## Exercise description
In the listing below, print exactly the lines from the first through the one that contains "povinnou záložku v pořadí, tj.".
══ Entries supplied
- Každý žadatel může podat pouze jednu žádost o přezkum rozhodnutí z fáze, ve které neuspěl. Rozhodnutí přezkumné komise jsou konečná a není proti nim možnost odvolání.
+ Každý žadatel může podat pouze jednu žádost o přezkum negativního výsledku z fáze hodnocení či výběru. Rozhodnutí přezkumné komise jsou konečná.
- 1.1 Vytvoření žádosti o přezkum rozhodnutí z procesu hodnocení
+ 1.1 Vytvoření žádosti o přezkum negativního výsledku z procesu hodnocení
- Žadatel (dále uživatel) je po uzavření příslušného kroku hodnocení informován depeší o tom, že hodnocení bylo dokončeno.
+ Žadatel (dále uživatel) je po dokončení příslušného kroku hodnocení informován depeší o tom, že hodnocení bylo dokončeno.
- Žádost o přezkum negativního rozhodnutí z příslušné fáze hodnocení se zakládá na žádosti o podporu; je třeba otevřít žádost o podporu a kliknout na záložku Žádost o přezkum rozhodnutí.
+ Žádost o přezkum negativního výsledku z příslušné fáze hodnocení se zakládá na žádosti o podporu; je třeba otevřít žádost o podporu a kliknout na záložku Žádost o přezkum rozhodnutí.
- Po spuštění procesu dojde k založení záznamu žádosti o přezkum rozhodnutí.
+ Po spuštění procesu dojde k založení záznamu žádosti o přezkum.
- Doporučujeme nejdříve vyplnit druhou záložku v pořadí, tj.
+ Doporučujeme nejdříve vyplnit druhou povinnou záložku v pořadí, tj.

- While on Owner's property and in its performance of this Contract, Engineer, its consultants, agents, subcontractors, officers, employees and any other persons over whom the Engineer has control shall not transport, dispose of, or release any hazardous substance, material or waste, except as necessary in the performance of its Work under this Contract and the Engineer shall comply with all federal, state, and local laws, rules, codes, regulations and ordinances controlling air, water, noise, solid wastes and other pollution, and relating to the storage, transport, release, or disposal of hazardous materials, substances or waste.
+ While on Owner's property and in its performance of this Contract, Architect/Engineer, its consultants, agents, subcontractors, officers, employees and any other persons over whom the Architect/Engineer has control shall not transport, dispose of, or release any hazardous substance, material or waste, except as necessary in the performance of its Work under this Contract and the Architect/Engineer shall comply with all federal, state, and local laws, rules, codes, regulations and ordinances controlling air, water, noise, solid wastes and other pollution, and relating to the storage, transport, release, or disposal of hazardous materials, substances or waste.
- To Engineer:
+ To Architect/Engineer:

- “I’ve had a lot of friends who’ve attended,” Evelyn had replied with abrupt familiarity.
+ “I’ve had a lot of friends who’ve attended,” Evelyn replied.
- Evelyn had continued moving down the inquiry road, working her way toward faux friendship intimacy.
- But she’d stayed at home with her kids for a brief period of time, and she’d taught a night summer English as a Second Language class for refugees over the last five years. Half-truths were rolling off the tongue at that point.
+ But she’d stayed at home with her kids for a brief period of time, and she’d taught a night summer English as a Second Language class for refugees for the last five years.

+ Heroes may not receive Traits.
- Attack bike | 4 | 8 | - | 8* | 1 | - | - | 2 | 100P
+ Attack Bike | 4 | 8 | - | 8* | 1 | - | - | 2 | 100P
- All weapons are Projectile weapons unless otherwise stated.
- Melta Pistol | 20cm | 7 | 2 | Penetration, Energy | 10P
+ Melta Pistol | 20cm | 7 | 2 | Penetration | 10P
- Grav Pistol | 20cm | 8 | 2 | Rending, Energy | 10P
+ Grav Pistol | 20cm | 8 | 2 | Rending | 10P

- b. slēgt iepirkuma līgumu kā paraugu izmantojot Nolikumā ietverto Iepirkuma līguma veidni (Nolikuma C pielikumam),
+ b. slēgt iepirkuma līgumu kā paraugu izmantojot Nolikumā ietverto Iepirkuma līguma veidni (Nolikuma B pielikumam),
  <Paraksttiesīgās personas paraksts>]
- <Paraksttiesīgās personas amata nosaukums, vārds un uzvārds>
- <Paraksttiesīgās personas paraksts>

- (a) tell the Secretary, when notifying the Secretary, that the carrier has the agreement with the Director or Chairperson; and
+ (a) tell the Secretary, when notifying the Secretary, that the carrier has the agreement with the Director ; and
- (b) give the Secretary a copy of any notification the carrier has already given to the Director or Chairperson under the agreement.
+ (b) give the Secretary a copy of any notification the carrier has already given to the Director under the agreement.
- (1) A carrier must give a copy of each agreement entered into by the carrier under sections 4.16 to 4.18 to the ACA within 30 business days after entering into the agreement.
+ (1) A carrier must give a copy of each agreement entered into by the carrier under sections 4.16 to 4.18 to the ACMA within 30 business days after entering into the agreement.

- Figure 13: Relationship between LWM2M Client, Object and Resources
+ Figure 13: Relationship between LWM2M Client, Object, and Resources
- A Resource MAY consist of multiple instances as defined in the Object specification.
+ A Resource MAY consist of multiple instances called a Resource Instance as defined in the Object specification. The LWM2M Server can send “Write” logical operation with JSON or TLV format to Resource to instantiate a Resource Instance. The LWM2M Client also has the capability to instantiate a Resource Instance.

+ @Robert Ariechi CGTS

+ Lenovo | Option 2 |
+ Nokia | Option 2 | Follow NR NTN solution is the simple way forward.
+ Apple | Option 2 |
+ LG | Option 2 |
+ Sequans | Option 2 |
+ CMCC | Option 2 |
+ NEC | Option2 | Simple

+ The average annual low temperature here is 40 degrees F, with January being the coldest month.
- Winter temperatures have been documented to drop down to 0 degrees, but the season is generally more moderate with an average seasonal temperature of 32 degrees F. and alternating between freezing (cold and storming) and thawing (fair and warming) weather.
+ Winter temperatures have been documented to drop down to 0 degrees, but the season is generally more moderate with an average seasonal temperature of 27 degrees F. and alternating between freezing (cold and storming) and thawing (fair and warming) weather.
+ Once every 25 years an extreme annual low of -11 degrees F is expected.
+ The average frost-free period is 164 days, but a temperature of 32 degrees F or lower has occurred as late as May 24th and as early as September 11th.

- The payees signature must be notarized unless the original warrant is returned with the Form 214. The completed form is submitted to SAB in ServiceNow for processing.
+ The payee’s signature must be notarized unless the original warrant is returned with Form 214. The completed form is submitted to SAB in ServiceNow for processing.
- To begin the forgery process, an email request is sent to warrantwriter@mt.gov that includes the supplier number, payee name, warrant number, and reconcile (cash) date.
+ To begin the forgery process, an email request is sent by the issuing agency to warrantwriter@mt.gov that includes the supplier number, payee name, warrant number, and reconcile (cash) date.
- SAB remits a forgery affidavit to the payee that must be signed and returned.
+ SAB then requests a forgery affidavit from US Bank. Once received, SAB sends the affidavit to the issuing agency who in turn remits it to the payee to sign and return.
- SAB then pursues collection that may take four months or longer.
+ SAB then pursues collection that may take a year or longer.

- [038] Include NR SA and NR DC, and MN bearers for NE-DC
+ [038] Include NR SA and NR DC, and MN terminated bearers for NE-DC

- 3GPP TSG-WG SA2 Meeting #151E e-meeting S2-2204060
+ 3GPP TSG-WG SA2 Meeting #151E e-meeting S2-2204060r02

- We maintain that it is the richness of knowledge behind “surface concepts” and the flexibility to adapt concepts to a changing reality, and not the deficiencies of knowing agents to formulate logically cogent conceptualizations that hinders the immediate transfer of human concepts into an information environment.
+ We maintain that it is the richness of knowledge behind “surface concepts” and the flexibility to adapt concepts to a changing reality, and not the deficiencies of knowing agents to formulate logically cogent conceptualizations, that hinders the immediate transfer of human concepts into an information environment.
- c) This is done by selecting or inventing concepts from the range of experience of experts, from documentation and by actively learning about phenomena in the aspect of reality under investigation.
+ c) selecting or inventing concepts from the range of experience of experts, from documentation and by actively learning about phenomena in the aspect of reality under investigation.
════
## Reply
- Každý žadatel může podat pouze jednu žádost o přezkum rozhodnutí z fáze, ve které neuspěl. Rozhodnutí přezkumné komise jsou konečná a není proti nim možnost odvolání.
+ Každý žadatel může podat pouze jednu žádost o přezkum negativního výsledku z fáze hodnocení či výběru. Rozhodnutí přezkumné komise jsou konečná.
- 1.1 Vytvoření žádosti o přezkum rozhodnutí z procesu hodnocení
+ 1.1 Vytvoření žádosti o přezkum negativního výsledku z procesu hodnocení
- Žadatel (dále uživatel) je po uzavření příslušného kroku hodnocení informován depeší o tom, že hodnocení bylo dokončeno.
+ Žadatel (dále uživatel) je po dokončení příslušného kroku hodnocení informován depeší o tom, že hodnocení bylo dokončeno.
- Žádost o přezkum negativního rozhodnutí z příslušné fáze hodnocení se zakládá na žádosti o podporu; je třeba otevřít žádost o podporu a kliknout na záložku Žádost o přezkum rozhodnutí.
+ Žádost o přezkum negativního výsledku z příslušné fáze hodnocení se zakládá na žádosti o podporu; je třeba otevřít žádost o podporu a kliknout na záložku Žádost o přezkum rozhodnutí.
- Po spuštění procesu dojde k založení záznamu žádosti o přezkum rozhodnutí.
+ Po spuštění procesu dojde k založení záznamu žádosti o přezkum.
- Doporučujeme nejdříve vyplnit druhou záložku v pořadí, tj.
+ Doporučujeme nejdříve vyplnit druhou povinnou záložku v pořadí, tj.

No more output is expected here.